No one likes to lose a job, but unemployment insurance can help cushion the blow of job-loss by providing much-needed income until you find your next job. Unemployment insurance (UI) is a federal program that is administered by the states. Although each state may have somewhat different rules regarding unemployment insurance, the basic framework is the same nationwide.

Which Workers Can Get Unemployment Benefits?

Who qualifies for unemployment insurance depends on numerous factors.

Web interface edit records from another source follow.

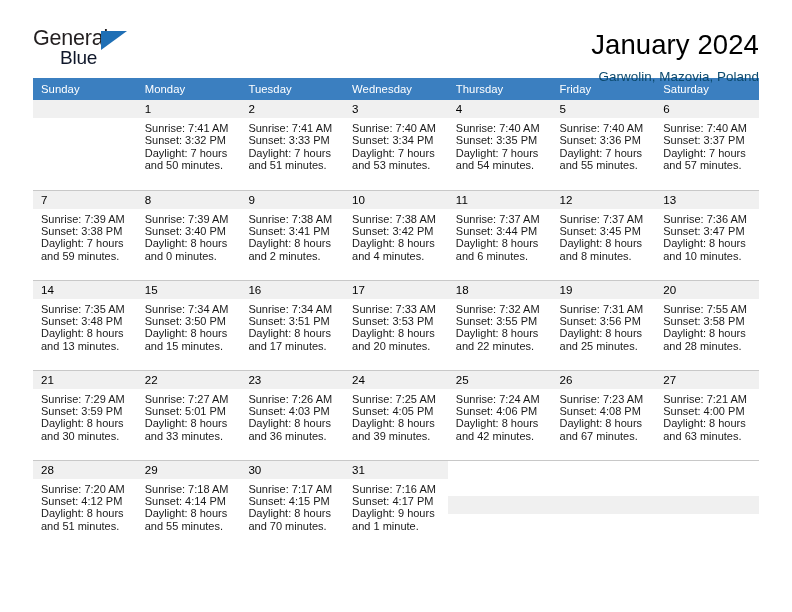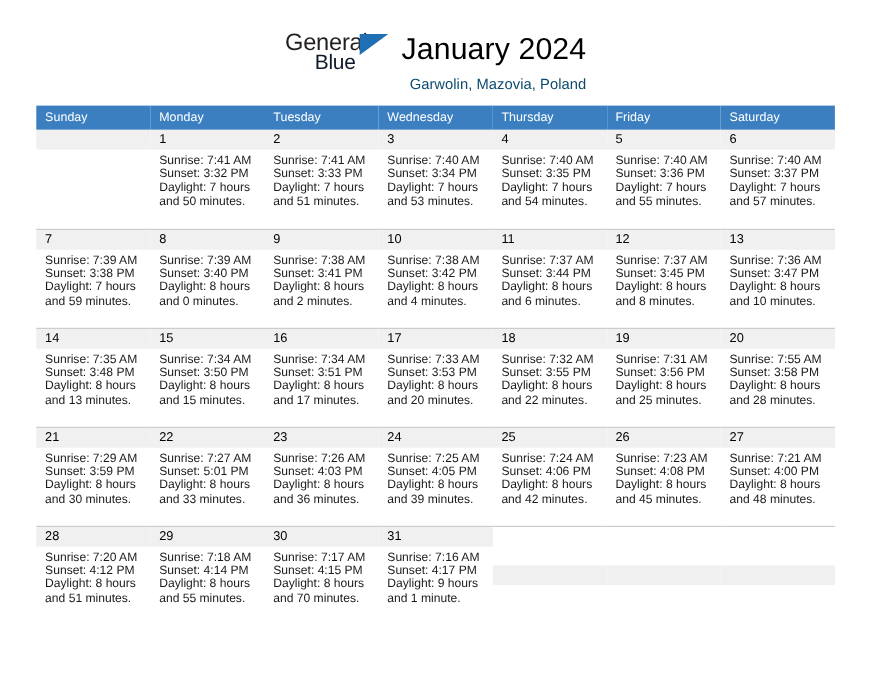"General" .top { justify-content: center -> space-between }
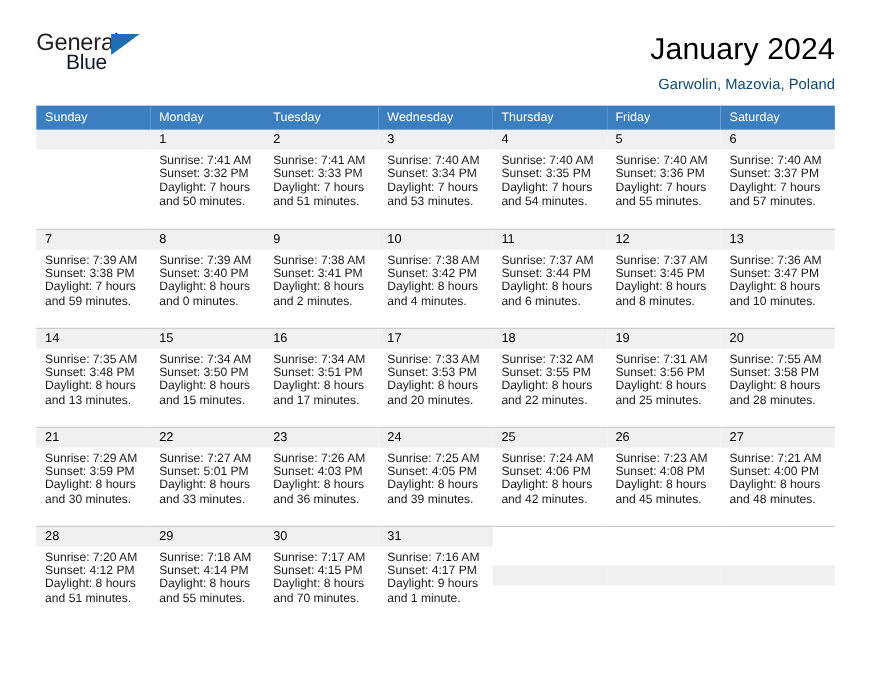"Sunday" table.cal { margin-top: 24px -> 6px }
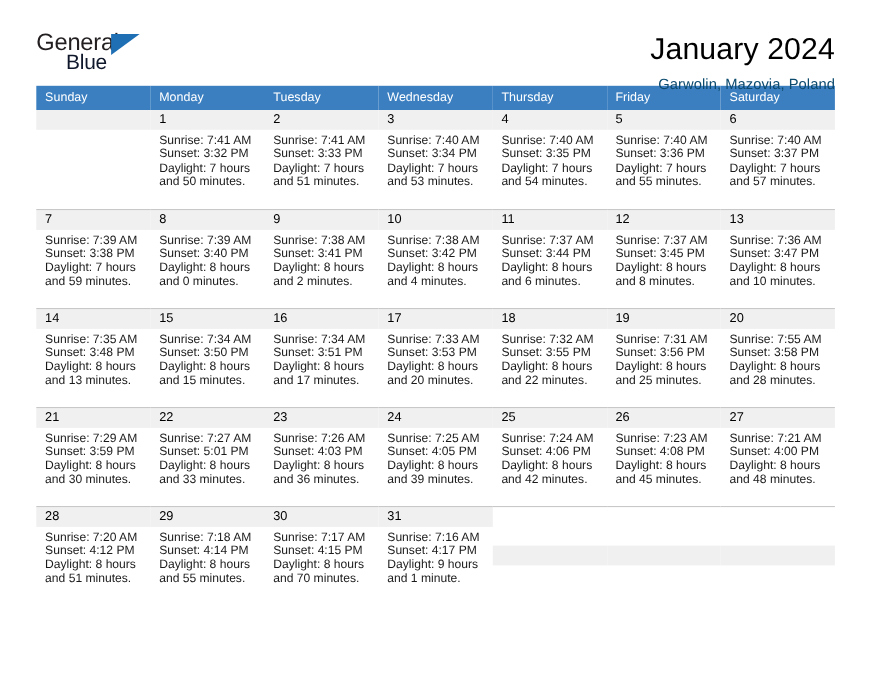"and 45 minutes." div { text: 45 -> 67 }
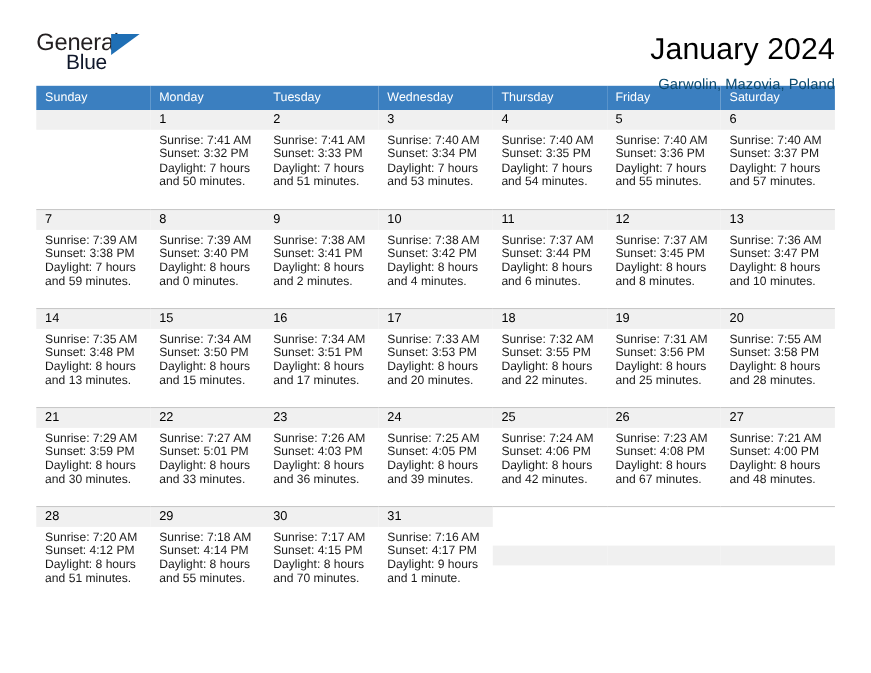"and 48 minutes." div { text: 48 -> 63 }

In general, in order to receive unemployment insurance, you must be:

  • Totally or partially unemployed
  • Unemployed through no fault of your own
  • A U.S. citizen, permanent resident, or lawful worker
  • Employed by a qualified employer who paid into the UI system
  • Employed long enough to earn a certain amount of money
  • Available and able to work
  • Actively looking for new work

Note that unless there is a legislative exemption, students, recent graduates who have never been employed, and self-employed individuals are not eligible to receive unemployment benefits.

I'm Unemployed and I'm Eligible. Does That Mean I Can Get Benefits?

Your eligibility for unemployment depends on how you left your last job. You cannot collect benefits if you were fired for misconduct. Any illegal activities, extreme insubordination, or anything that might cause injury to the employer's business will preclude you from getting unemployment insurance.

If you quit your job, it must be for good cause. Good cause includes:

  • The job endangered your life or health
  • The working environment was intolerable and/or unsafe
  • The employer moved too far away for you to commute
  • A compelling personal reason, such as the need to care for a sick relative

In most cases, leaving a job because of dissatisfaction is not enough to qualify for unemployment benefits.

Some states also allow workers who have temporarily left their jobs to collect unemployment insurance. This includes workers on strike and workers who are out of work due to factory shutdowns. Be sure to check your state's laws to see if you qualify.

What Must I Do While on Unemployment Insurance?

Mostly, you must actively look for work. It's a good idea to sign up for job website newsletters. Be sure to keep track of all job applications you send out in case you are ever audited.

If you get a job offer, you might be able to reject it and retain your unemployment benefits if:

  • The wages, hours, or commuting time are much worse than in your previous job (Commuting time rules differ from state to state. In California, for example, it is determined based on the average travel times of typical workers in the community. Other states may have more exact guidelines so check the law in your state.)
  • The new job is more dangerous than your old job
  • The job is drastically below your experience and training

For more information, see FindLaw's unemployment benefits section.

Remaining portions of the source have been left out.